Excerpts from a dataset
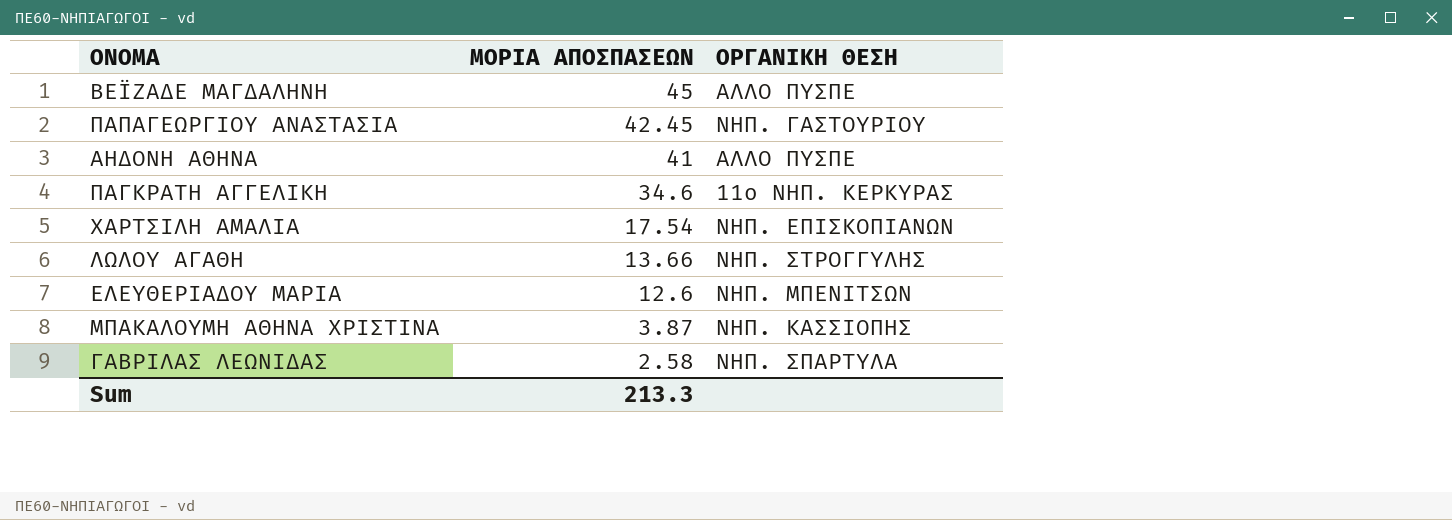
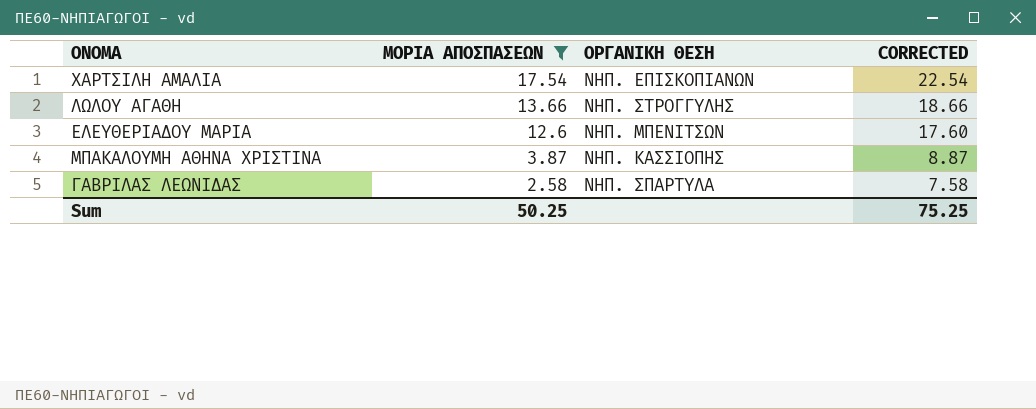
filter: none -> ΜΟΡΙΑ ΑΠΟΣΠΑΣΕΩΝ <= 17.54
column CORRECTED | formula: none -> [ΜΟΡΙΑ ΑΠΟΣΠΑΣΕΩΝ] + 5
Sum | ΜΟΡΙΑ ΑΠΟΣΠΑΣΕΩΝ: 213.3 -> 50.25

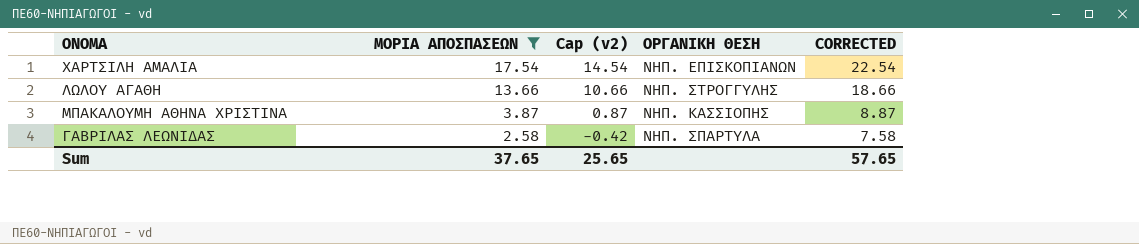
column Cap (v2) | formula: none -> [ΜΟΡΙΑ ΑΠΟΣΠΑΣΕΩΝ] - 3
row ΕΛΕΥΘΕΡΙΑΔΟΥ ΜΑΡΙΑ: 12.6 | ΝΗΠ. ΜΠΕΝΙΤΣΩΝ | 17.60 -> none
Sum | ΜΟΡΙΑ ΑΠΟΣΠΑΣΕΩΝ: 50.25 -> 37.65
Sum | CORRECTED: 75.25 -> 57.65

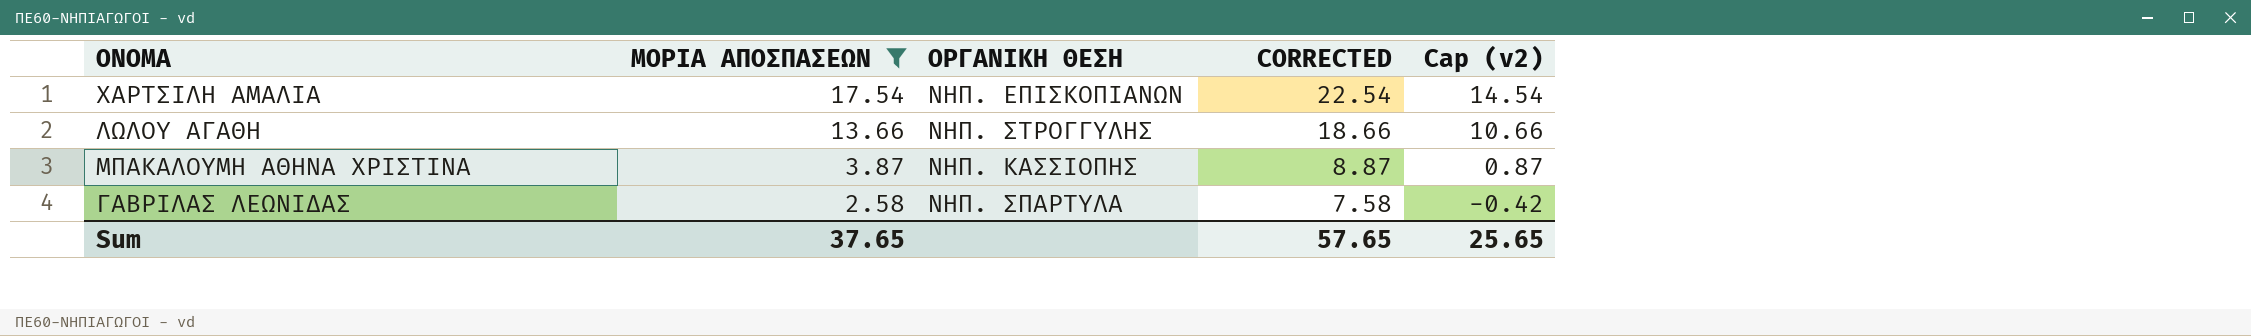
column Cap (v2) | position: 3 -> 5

--

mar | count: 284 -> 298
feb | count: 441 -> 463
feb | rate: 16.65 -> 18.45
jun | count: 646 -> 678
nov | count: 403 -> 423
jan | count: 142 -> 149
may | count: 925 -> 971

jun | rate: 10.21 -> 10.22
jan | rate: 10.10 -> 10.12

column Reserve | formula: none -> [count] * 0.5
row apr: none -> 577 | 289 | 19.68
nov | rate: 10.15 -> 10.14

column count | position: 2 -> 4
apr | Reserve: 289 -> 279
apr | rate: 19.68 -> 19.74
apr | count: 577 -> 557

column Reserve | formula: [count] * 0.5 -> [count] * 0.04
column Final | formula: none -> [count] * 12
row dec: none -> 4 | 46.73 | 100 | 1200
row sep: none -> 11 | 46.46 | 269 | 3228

ASSIGNMENT -
Beginning with the line above that has "filter: none -> ΜΟΡΙΑ ΑΠΟΣΠΑΣΕΩΝ <= 17.54" and going on through the line that has "column Cap (v2) | position: 3 -> 5", retype every line exactly and add nothing else; drop the pictures.

REPLY -
filter: none -> ΜΟΡΙΑ ΑΠΟΣΠΑΣΕΩΝ <= 17.54
column CORRECTED | formula: none -> [ΜΟΡΙΑ ΑΠΟΣΠΑΣΕΩΝ] + 5
Sum | ΜΟΡΙΑ ΑΠΟΣΠΑΣΕΩΝ: 213.3 -> 50.25

column Cap (v2) | formula: none -> [ΜΟΡΙΑ ΑΠΟΣΠΑΣΕΩΝ] - 3
row ΕΛΕΥΘΕΡΙΑΔΟΥ ΜΑΡΙΑ: 12.6 | ΝΗΠ. ΜΠΕΝΙΤΣΩΝ | 17.60 -> none
Sum | ΜΟΡΙΑ ΑΠΟΣΠΑΣΕΩΝ: 50.25 -> 37.65
Sum | CORRECTED: 75.25 -> 57.65

column Cap (v2) | position: 3 -> 5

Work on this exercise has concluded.